Richart et al. (1929) introduced the lateral pressure term in the confined strength equation. From this point on, many concentric models were developed that represented the confined concrete behavior based on tests of plain and reinforced concrete in a form of fractional or exponential functions. Sheikh and Uzumeri (1982) introduced the arching effect between the longitudinal rebars vertically and in between the ties horizontally. Many parameters such as tie spacing and arrangement, column shape, concrete strength were studied thoroughly in various models that followed (Park et al. 1982; Scott et al. 1982; Fafitis and Shah 1985; Mander et al. 1988; Fujii et al. 1988; Saatcioglu and Razvi 1992; Hsu and Hsu 1994; Cusson and Paultre 1995; Wee et al. 1996; Attard and Setunge 1996; Hoshikuma et al. 1997; Razvi and Saatcioglu 1999; Binici 2005; Braga et al. 2006).
Bonet et al. (2006) compared the analytical and numerical algorithms available that calculate the stress integration in circular and rectangular cross sections. They proposed a new method of using Gauss–Legendre quadrature and the modified thick concrete layers parallel to the neutral axis with any orientation. The stress–strain curve suggested for the analysis was the parabolarectangle from the Eurocode2 which did not capture the softening zone.
Lejano (2007) extended Kaba and Mahin (1984) fiber Model method to analyse rectangular sections under biaxial loading.
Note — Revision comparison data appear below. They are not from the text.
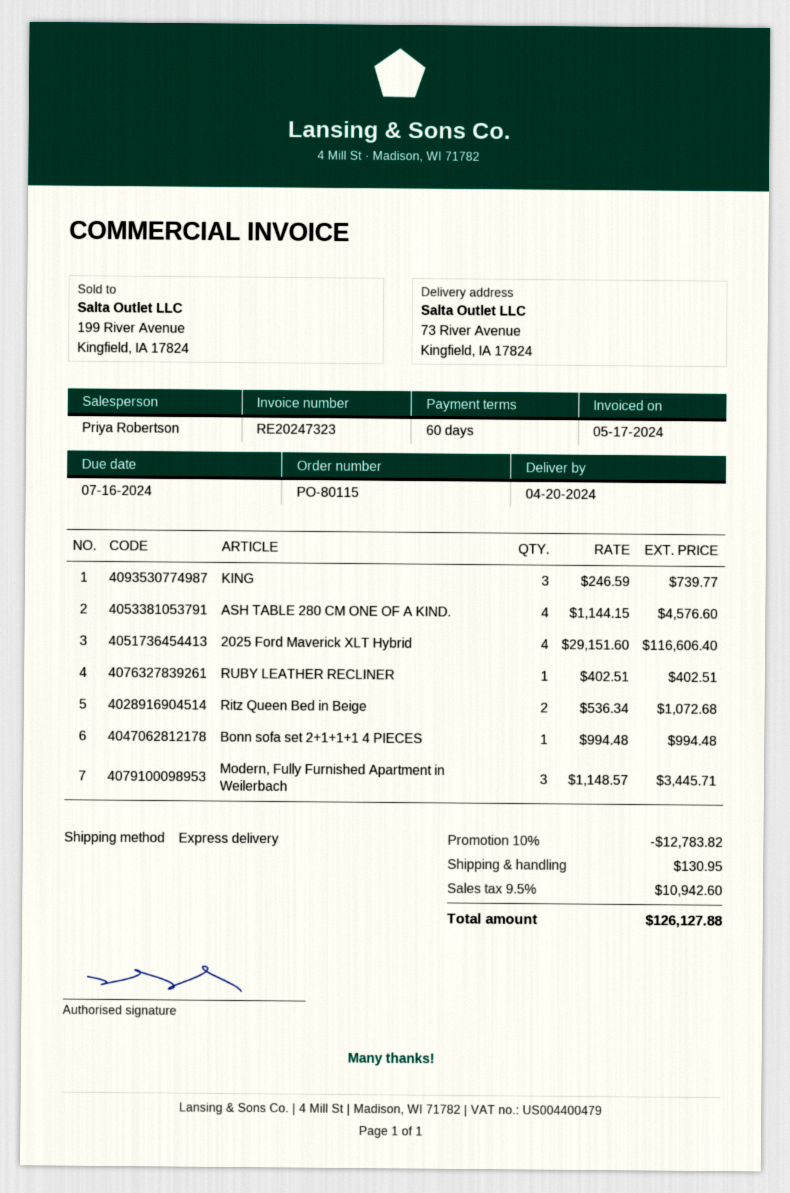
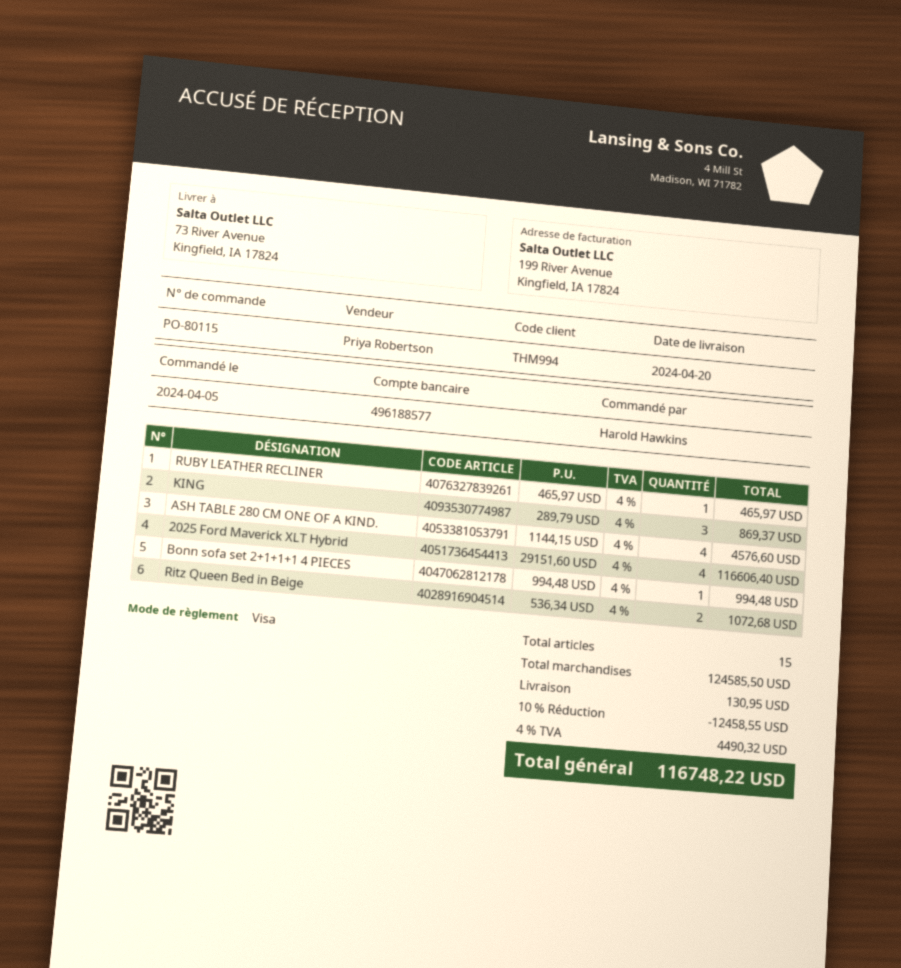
KING: 3 x 246.59 = 739.77 -> 3 x 289.79 = 869.37
RUBY LEATHER RECLINER: 1 x 402.51 = 402.51 -> 1 x 465.97 = 465.97
Modern, Fully Furnished Apartment in Weilerbach: 3 x 1148.57 = 3445.71 -> none
discount: 10% = 12783.82 -> 10% = 12458.55
tax: 9.5% = 10942.60 -> 4% = 4490.32
total: 126127.88 -> 116748.22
The proposed method utilized Bazant’s Endochronic theory and Ciampi’s model for concrete and steel behavior. The proposed method was not sufficiently validated against experimental work.
Cedolin et al. (2008) developed a method of calculating the design interaction diagram for rectangular cross section under biaxial loading based on the moment contour and Bresler Equations. Paultre and Légeron (2008) showed different code limitations in confinement reinforcement requirements. They proposed new equations, using parametric study, for designing the confinement based on concrete curvature demand.
Campione and Minafo (2010) derived new model for high strength concrete confined with steel ties. They confirmed the existence of nonuniform lateral pressure induced by the lateral ties for square columns and the decreasing of the confining pressure in the vertical direction between the ties.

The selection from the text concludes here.